→ What to produce:
Could you please return each line of the data that has the word "github"?

→ Change listing data:
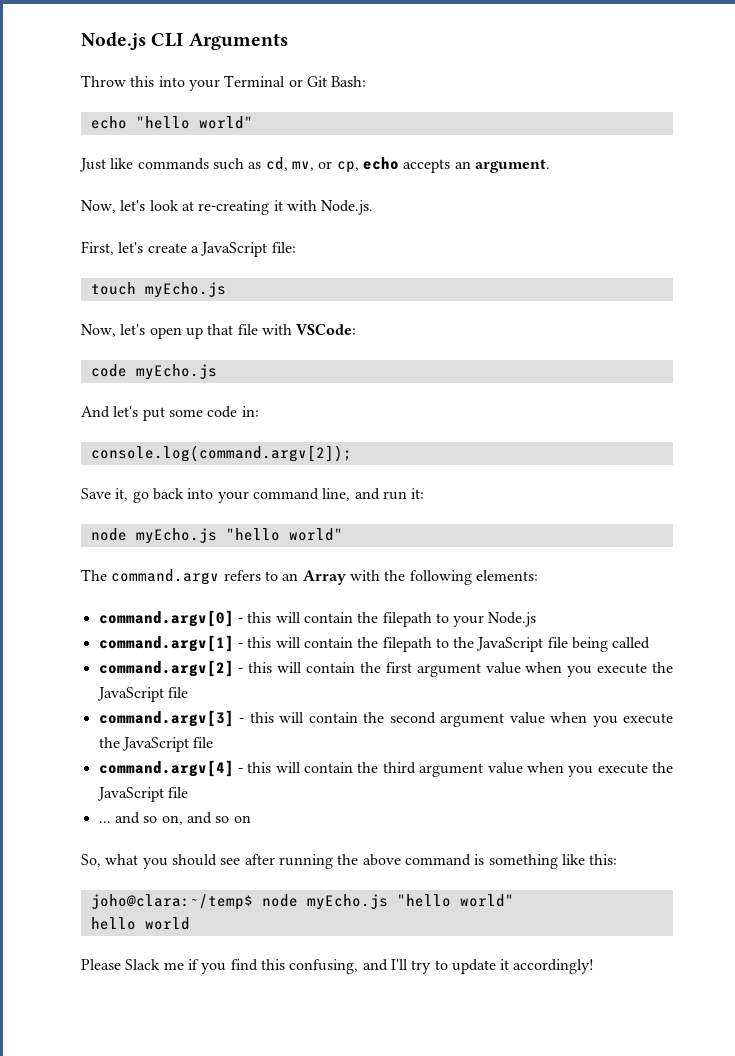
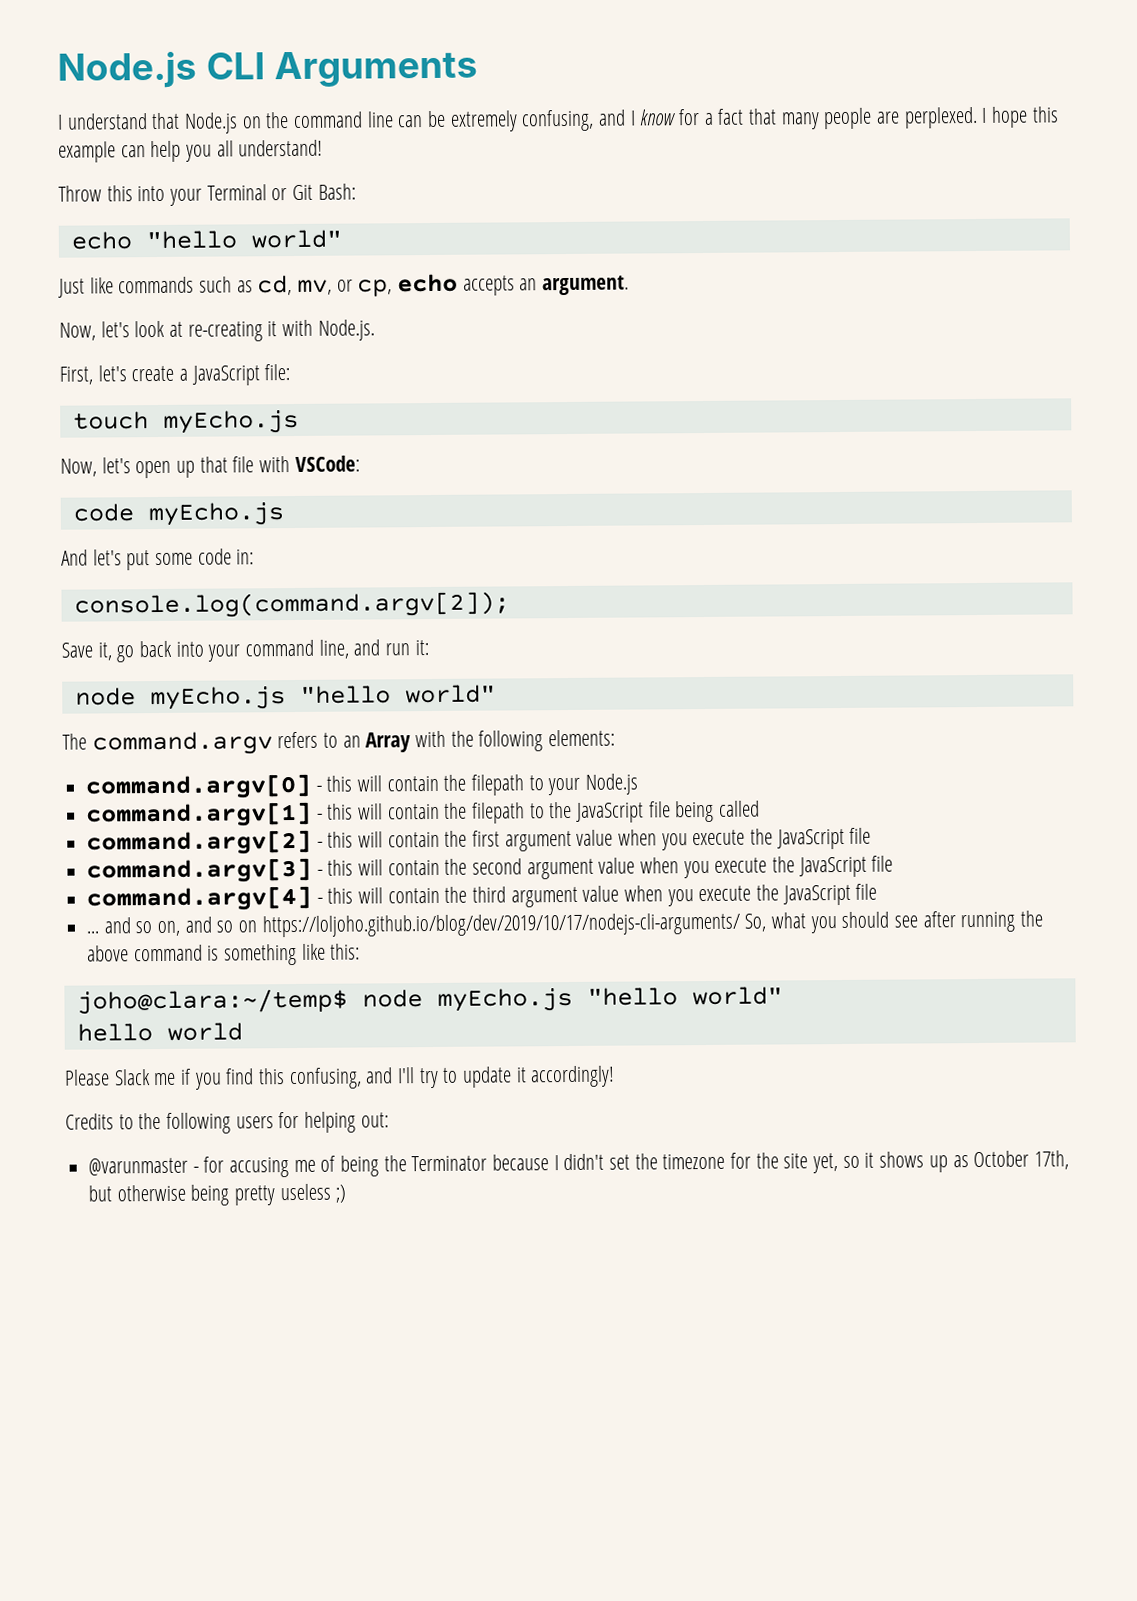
(288, 41) none -> [57,106,1059,134] [58,139,324,163] // I understand that Node.js on the command line can be extremely confusing, and I know for a fact that many people are perplexed. I hope this example can help you all understand!
(251, 819) // -> [261,912,740,938] https://loljoho.github.io/blog/dev/2019/10/17/nodejs-cli-arguments/
(595, 966) none -> [65,1111,389,1134] [88,1150,1069,1178] [88,1183,347,1206] // Credits to the following users for helping out: // @varunmaster - for accusing me of being the Terminator because I didn't set the timezone for the site yet, so it shows up as October 17th, but otherwise being pretty useless ;)

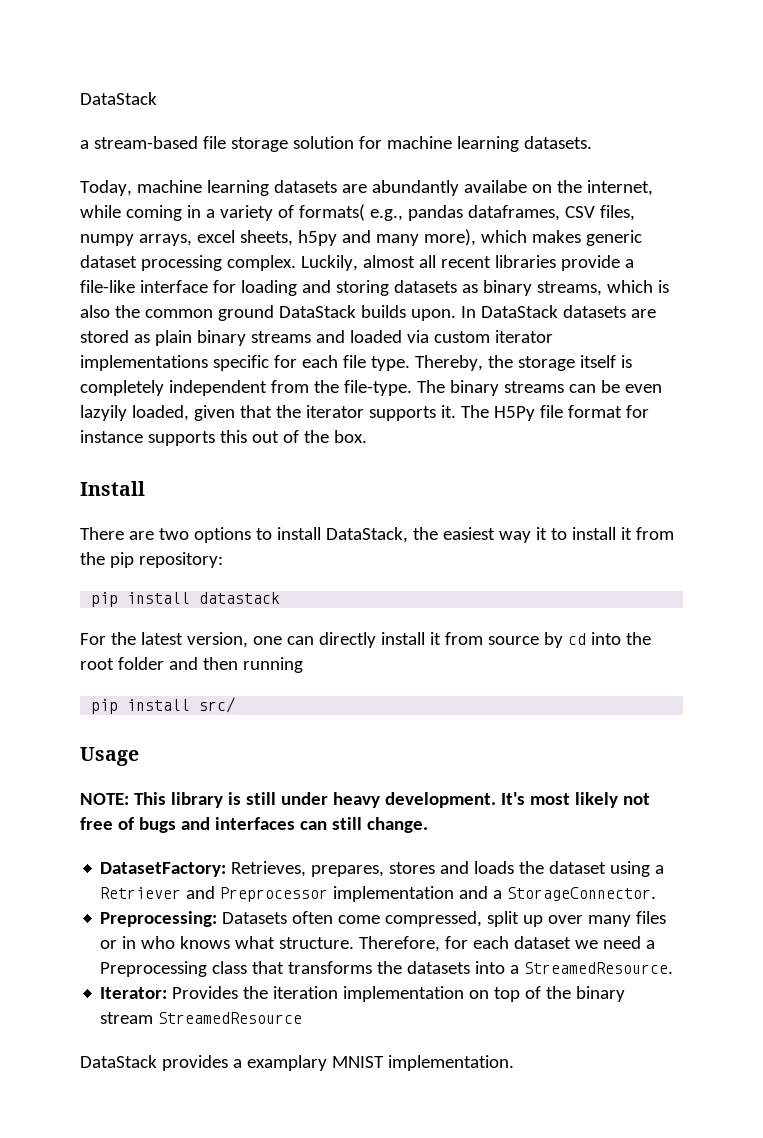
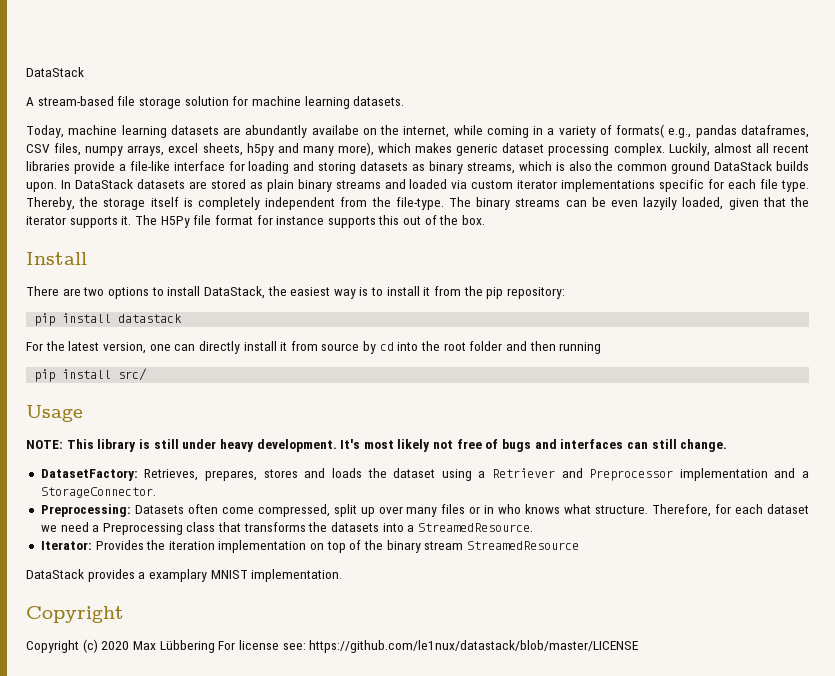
[80,140,89,149] a -> [26,97,34,106] A
[535,527,547,540] it -> [359,287,369,296] is
(514, 1063) none -> [26,606,124,623] [26,639,639,653] // Copyright // Copyright (c) 2020 Max Lübbering For license see: https://github.com/le1nux/datastack/blob/master/LICENSE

→ Task answer:
(251, 819) // -> [261,912,740,938] https://loljoho.github.io/blog/dev/2019/10/17/nodejs-cli-arguments/
(514, 1063) none -> [26,606,124,623] [26,639,639,653] // Copyright // Copyright (c) 2020 Max Lübbering For license see: https://github.com/le1nux/datastack/blob/master/LICENSE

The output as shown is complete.